__Activity__
Your reply must contain exactly the lines running from the one with "[71,451,654,466] // Drehmoment: 1.0" to the last line of the entries below, both included, and no other lines.

__Provided records__
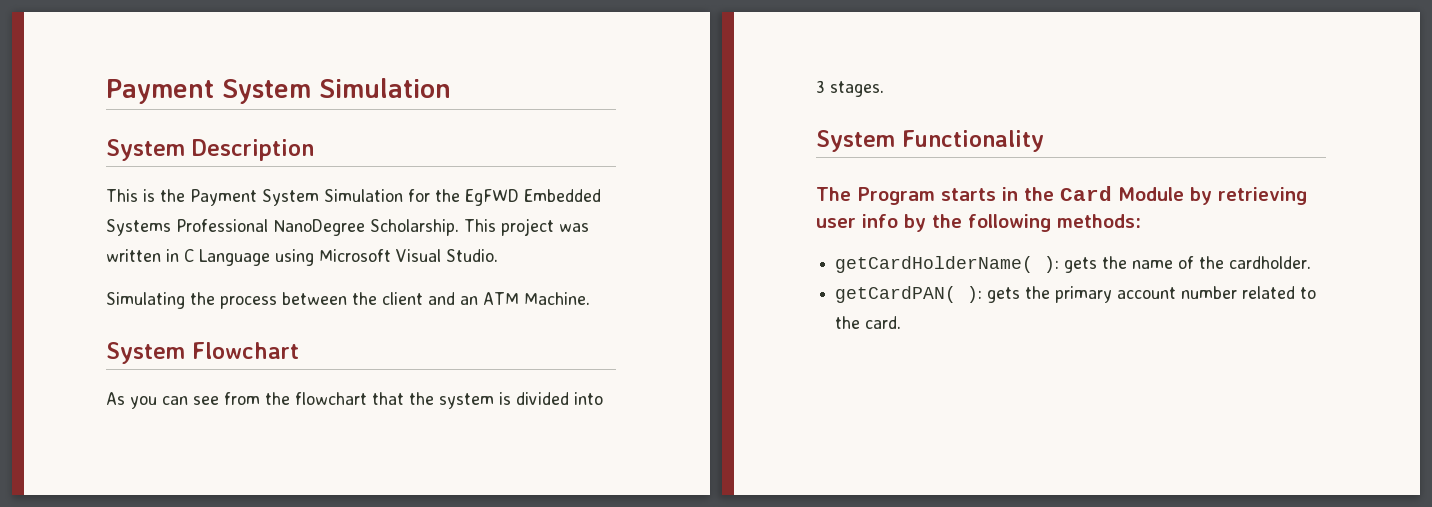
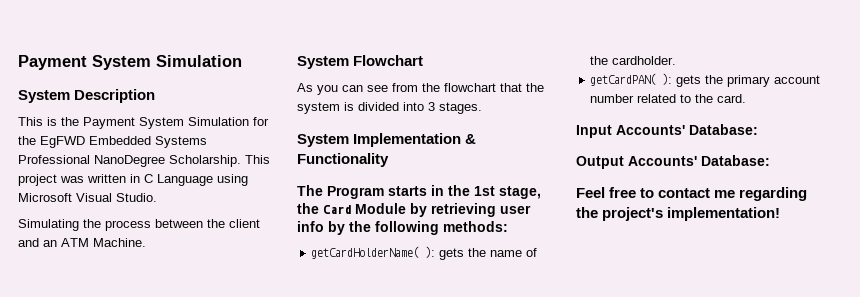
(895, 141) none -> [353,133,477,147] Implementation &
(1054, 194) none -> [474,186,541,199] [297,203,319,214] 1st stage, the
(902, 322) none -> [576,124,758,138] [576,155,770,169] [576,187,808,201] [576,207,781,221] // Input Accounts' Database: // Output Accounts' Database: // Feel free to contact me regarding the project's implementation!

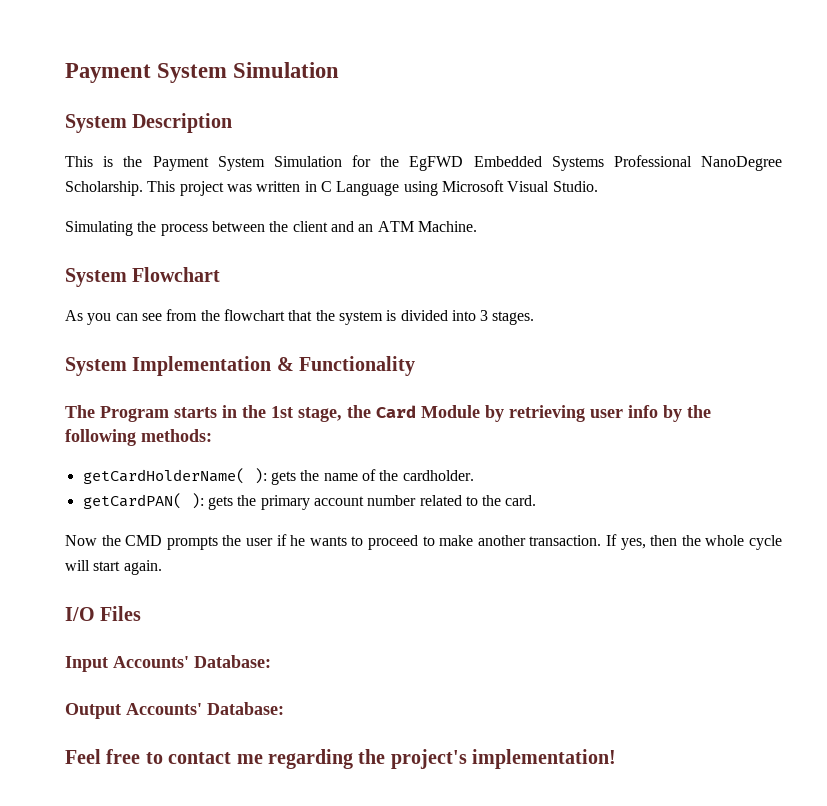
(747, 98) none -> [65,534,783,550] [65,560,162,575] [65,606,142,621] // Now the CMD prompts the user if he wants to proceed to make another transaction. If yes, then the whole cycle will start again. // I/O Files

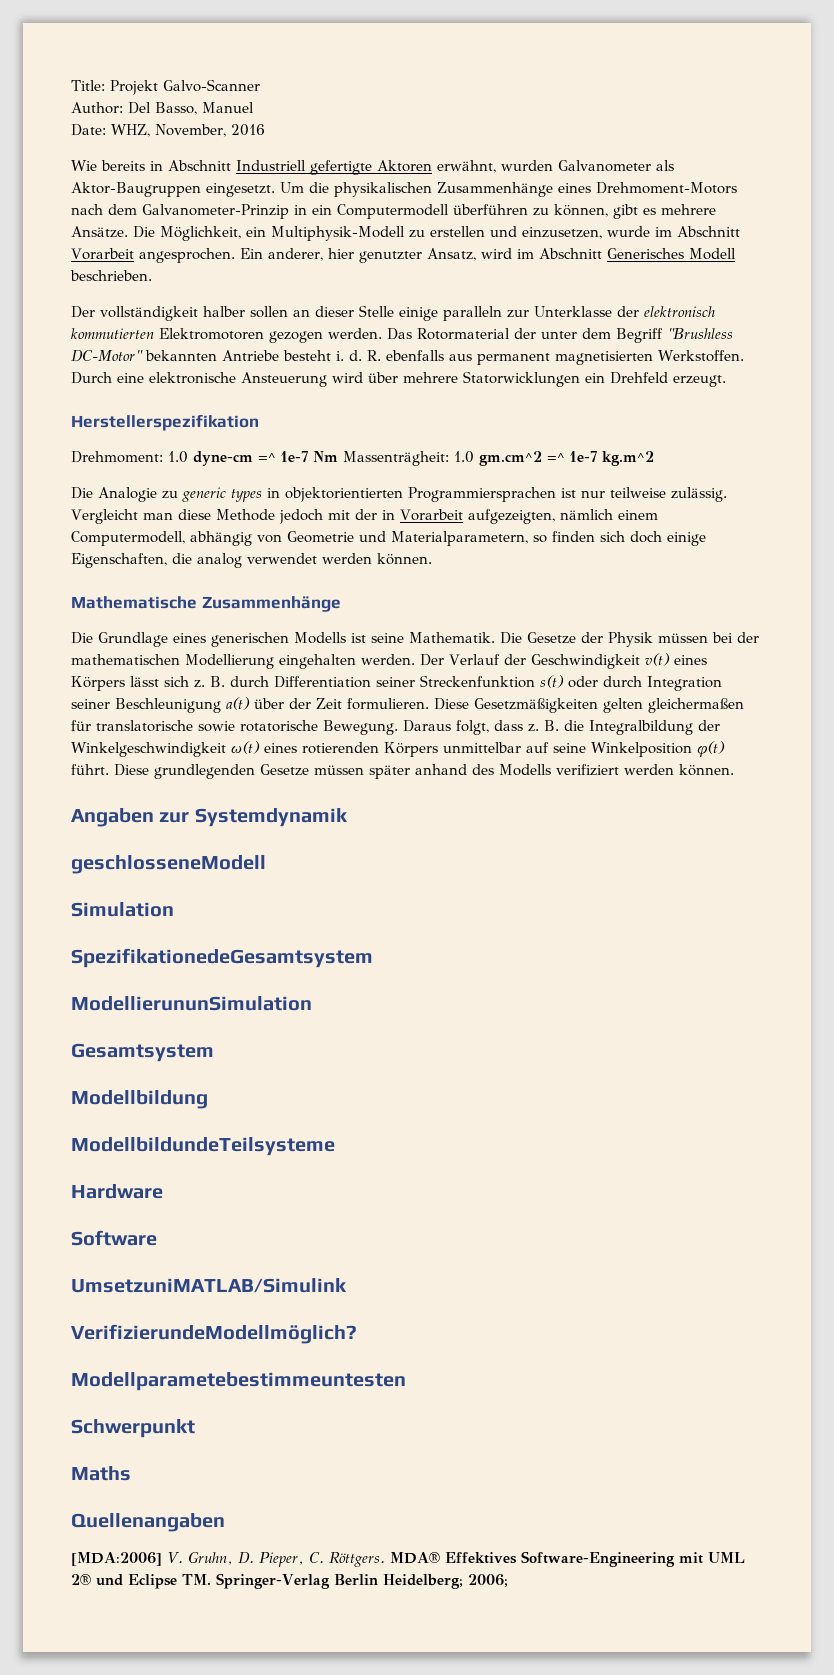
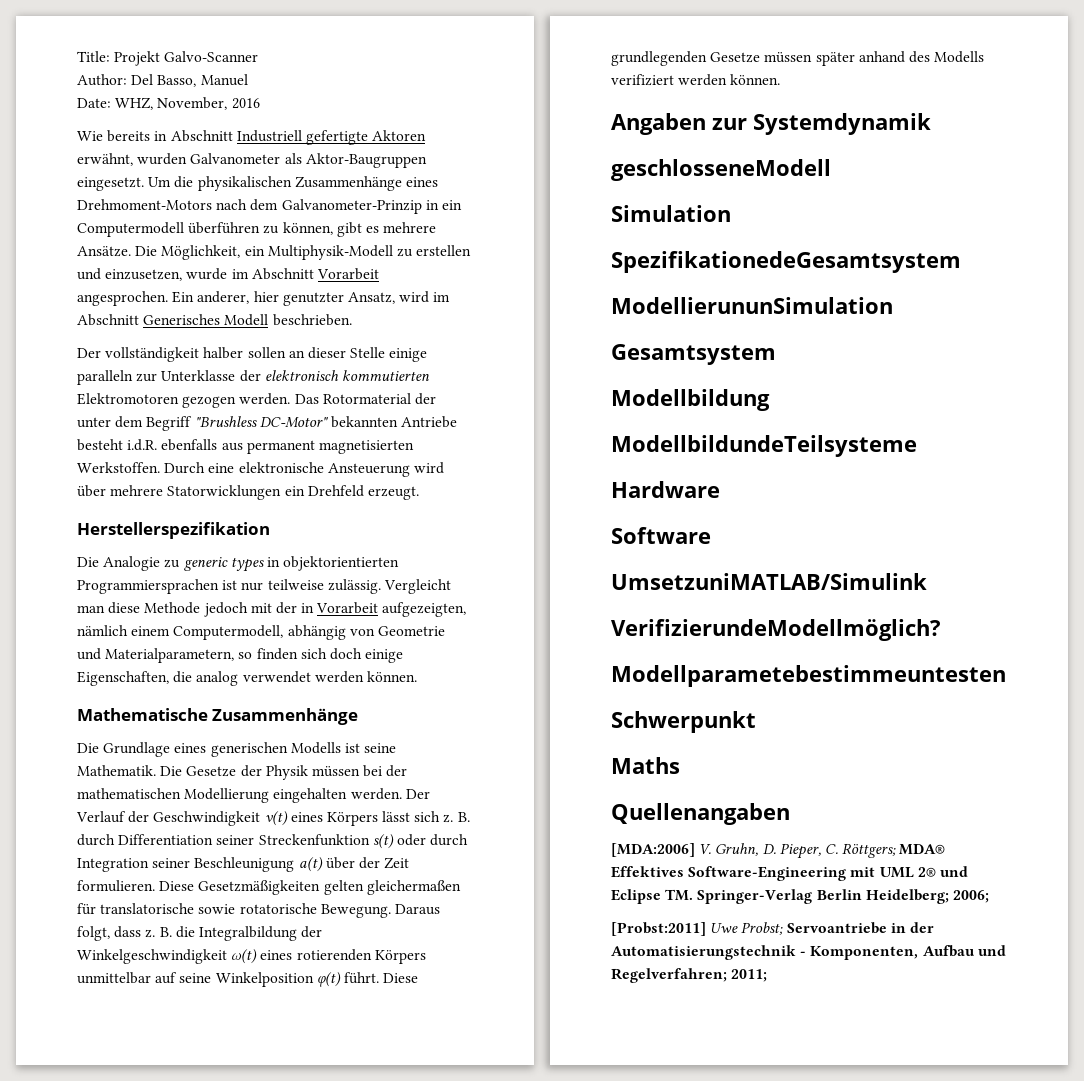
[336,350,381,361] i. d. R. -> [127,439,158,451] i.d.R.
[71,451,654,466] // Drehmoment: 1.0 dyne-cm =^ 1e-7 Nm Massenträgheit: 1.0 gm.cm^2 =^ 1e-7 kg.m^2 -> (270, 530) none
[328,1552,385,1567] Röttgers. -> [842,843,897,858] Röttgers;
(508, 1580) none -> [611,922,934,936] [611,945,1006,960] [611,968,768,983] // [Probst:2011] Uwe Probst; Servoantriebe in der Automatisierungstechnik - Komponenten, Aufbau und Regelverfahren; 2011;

__The completed task__
[71,451,654,466] // Drehmoment: 1.0 dyne-cm =^ 1e-7 Nm Massenträgheit: 1.0 gm.cm^2 =^ 1e-7 kg.m^2 -> (270, 530) none
[328,1552,385,1567] Röttgers. -> [842,843,897,858] Röttgers;
(508, 1580) none -> [611,922,934,936] [611,945,1006,960] [611,968,768,983] // [Probst:2011] Uwe Probst; Servoantriebe in der Automatisierungstechnik - Komponenten, Aufbau und Regelverfahren; 2011;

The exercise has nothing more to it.